Recently, convolutional neural networks (CNN) have become a popular choice for estimating the similarity of pixel patches (Zbontar and LeCun 2016). At the time of starting this work, all top-ranking stereo algorithms on the Middlebury stereo evaluation benchmark were using CNNs. Nevertheless, they are not used in this work, because they require a large training set of stereo camera images and ground truth depth information. Creating the training set is time-consuming and costly. Furthermore, the advantage of a CNN in comparing low-textured patches seems limited compared to traditional methods, and as our results show, the traditional methods work sufficiently well.

Current research has shifted to using CNN architectures capable of processing stereo images in a single step (Chang and Chen 2018). In contrast to the CNNs mentioned above, they do not require any subsequent optimization procedure but include this step. They can be adapted for road surface reconstruction (Brunken and Gühmann 2019), but they have the limitation of a reduced image resolution. The proposed method, however, scales very well to large images. The image size influences both the spatial resolution of the final elevation map and its height resolution. Especially if a large part of the road is covered in a single stereo pair, a large image is necessary. Furthermore, these networks also require a large training set.

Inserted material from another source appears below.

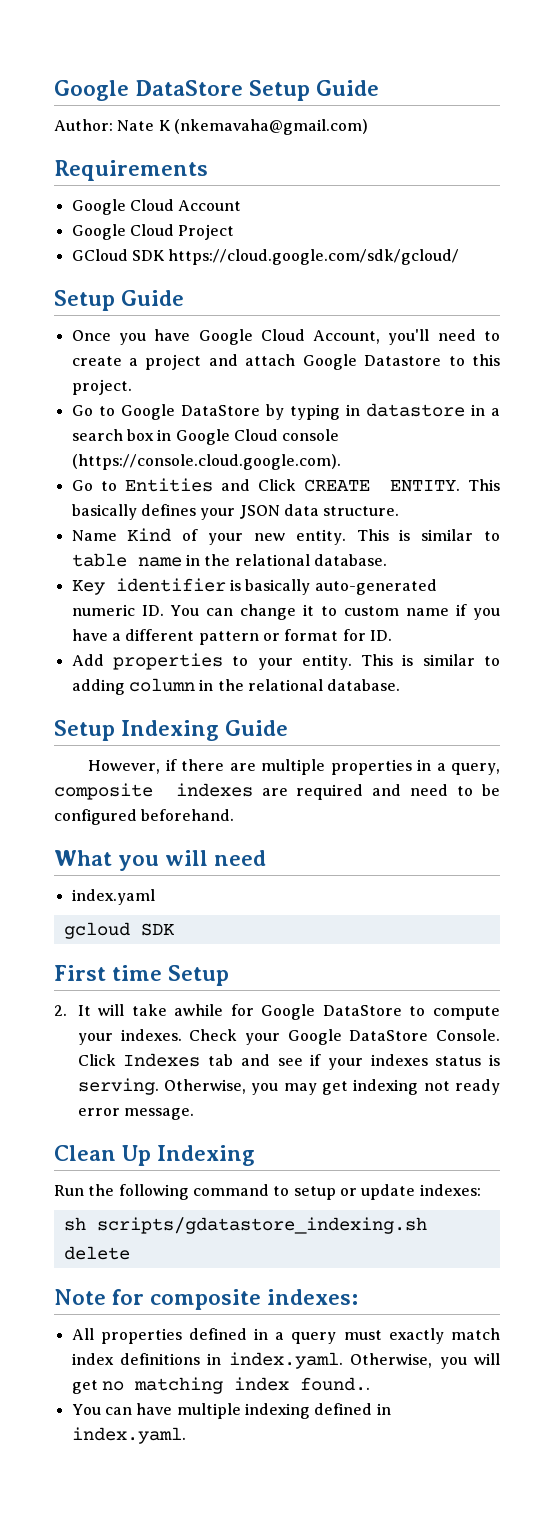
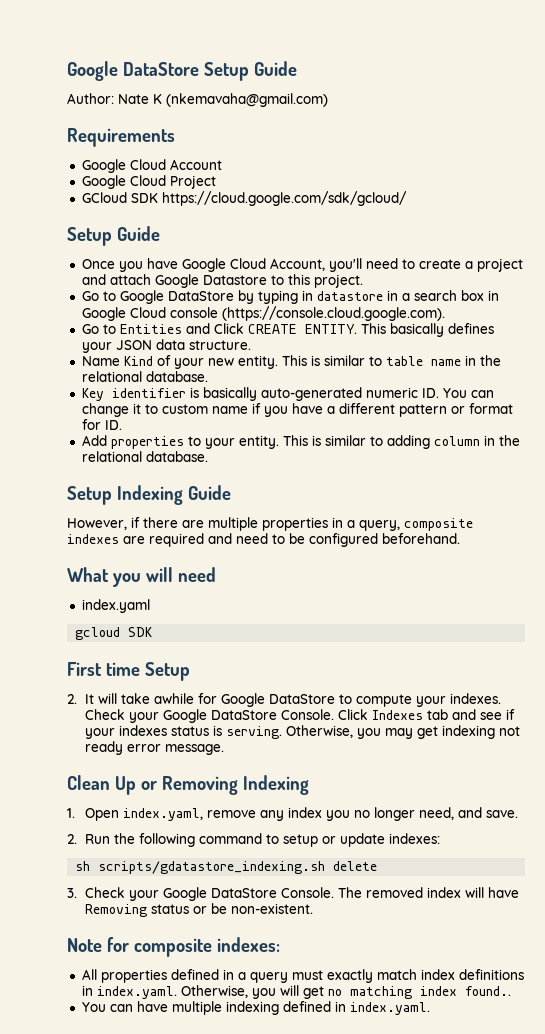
(152, 1155) none -> [140,776,238,795] or Removing
(256, 1155) none -> [67,807,519,821] [67,834,77,844] 1. Open index.yaml, remove any index you no longer need, and save. // 2.
(130, 1253) none -> [67,887,520,901] [85,903,314,917] // 3. Check your Google DataStore Console. The removed index will have Removing status or be non-existent.

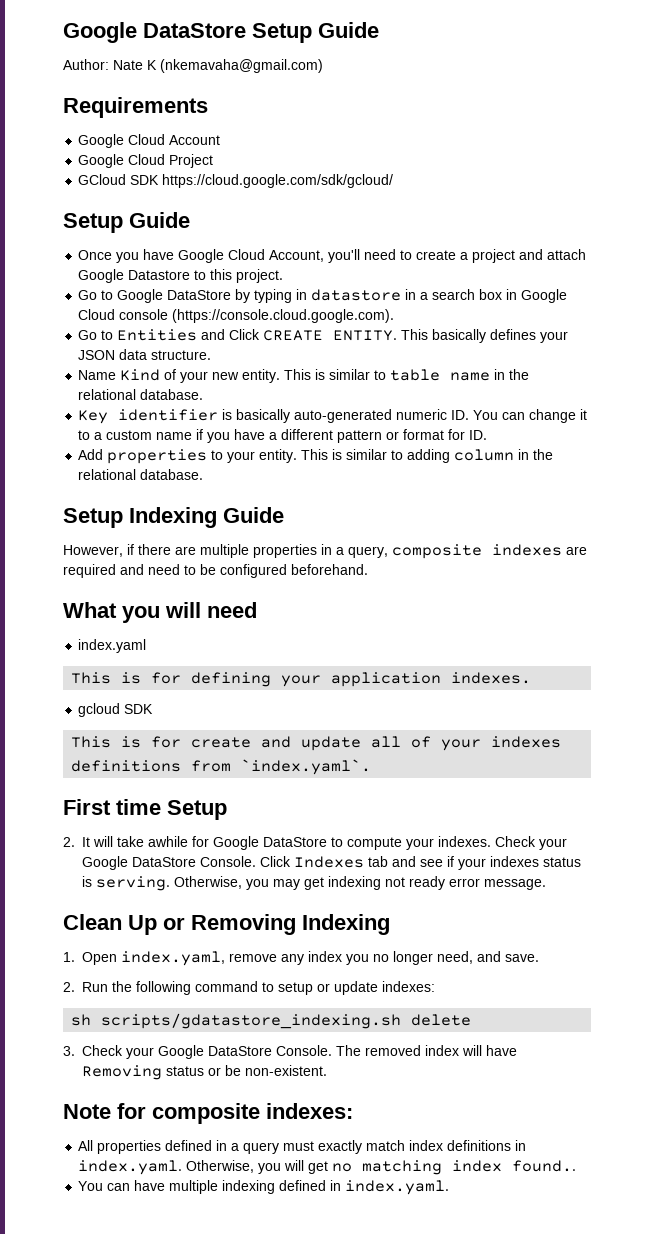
(158, 409) none -> [94,432,103,440] a
[75,627,153,640] gcloud SDK -> [71,672,532,687] [78,703,154,717] [71,736,562,751] [71,759,372,775] This is for defining your application indexes. // gcloud SDK // This is for create and update all of your indexes definitions from `index.yaml`.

2.4 Smoothing Term and Optimization

The similarity measure describes how well pixels or patches match. Due to repeating patterns, low textured surfaces, or noise, the measure is ambiguous. If the disparity is chosen based on similarity values alone, noisy disparity maps will be the result. That problem can be addressed by introducing a smoothing term. It encourages neighbouring pixels to have similar disparity values.

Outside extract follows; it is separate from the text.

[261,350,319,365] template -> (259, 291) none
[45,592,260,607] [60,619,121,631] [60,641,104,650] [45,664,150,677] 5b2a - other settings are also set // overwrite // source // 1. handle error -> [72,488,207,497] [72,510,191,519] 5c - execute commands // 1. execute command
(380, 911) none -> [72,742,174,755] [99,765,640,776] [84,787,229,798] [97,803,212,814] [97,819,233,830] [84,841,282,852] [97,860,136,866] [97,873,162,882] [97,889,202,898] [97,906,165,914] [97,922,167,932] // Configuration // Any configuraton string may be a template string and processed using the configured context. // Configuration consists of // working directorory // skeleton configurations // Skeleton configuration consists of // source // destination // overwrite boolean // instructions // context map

Mathematically, the problem is formulated as an energy minimization problem (Szeliski 2011)

$$\begin{aligned} E(l) = E_{\text {data}}(l) + E_{\text {smooth}}(l) \,. \end{aligned}$$
(1)

l is the set of disparity values, and \(E_{\text {smooth}}\) is an energy that measures the negative smoothness of the disparity image. \(E_{\text {data}}\) describes how well l fits the data. \(E_{\text {data}}\) is composed by the sum of the dissimilarity measure \(D_{\mathbf {p}}(l_{\mathbf {p}})\) of all pixels P, where \(l_{\mathbf {p}}\) is the disparity of the pixel \({\mathbf {p}}\):

$$\begin{aligned} E_{\text {data}}(l) = \sum _{{\mathbf {p}} \varepsilon P}D_{\mathbf {p}}(l_{\mathbf {p}}). \end{aligned}$$
(2)

The smoothing term is defined by

$$\begin{aligned} E_{\text {smooth}}(l) = \sum _{{\mathbf {p}} \varepsilon P}\left( \sum _{{\mathbf {q}} \varepsilon N_{\mathbf {p}}}f \left( l_{\mathbf {p}},l_{\mathbf {q}} \right) \right) . \end{aligned}$$
(3)

\(N_{\mathbf {p}}\) is a neighbourhood of the pixel of interest \({\mathbf {p}}\). \(f\left( l_{\mathbf {p}},l_{\mathbf {q}} \right)\) defines a penalty for differing disparites of neighbouring pixels. Because all pixels indirectly interact with each other, a global optimization problem is defined.

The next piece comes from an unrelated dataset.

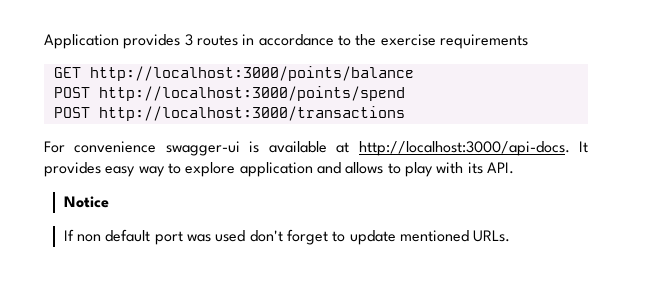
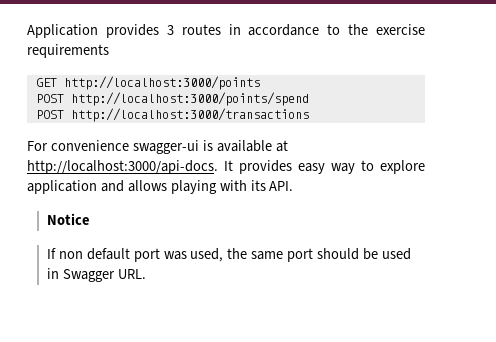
[89,66,414,81] http://localhost:3000/points/balance -> [63,76,260,90] http://localhost:3000/points
[387,162,433,177] to play -> [170,180,217,194] playing
[215,229,511,245] used don't forget to update mentioned URLs. -> [190,248,411,262] [46,268,146,282] used, the same port should be used in Swagger URL.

For solving such problems different global optimization methods exist (Szeliski et al. 2008). Some important ones are based on minimization via graph cuts (Boykov et al. 2001). Another popular algorithm is semi-global matching (SGM)(Hirschmüller 2008). The former express the problem as a Markov random field (MRF) and search for a global optimum. The latter accumulates and minimizes costs in various search paths across the disparity image. It is therefore an approximation method for optimizing an MRF. Semi-global matching has the benefit of being easy to implement and parallelize, achieving comparable performance to the former method. For that reason, SGM is used in this paper.

3 Method

The proposed method uses a plane-sweep approach, as this solves the difficulties listed in Sect. 2.1:

  1. 1.

    The images do not need to be rectified.

  2. 2.

    With a sweeping direction orthogonal to the road surface, the volume that has to be searched can be limited to a few centimeters above and below the mean road surface. The reduction of the search space is a key aspect of the proposed algorithm because it reduces the ambiguity when matching pixels between the left and right images.

  3. 3.

    Assuming that compared image patches lie on one of the plane hypotheses, the similarity measure is calculated on correctly transformed patches. That is because the image from one camera is transformed into the space of the other camera.

  4. 4.

    A smoothing term that penalizes jumps in disparity can easily be adjusted to penalize jumps in elevation.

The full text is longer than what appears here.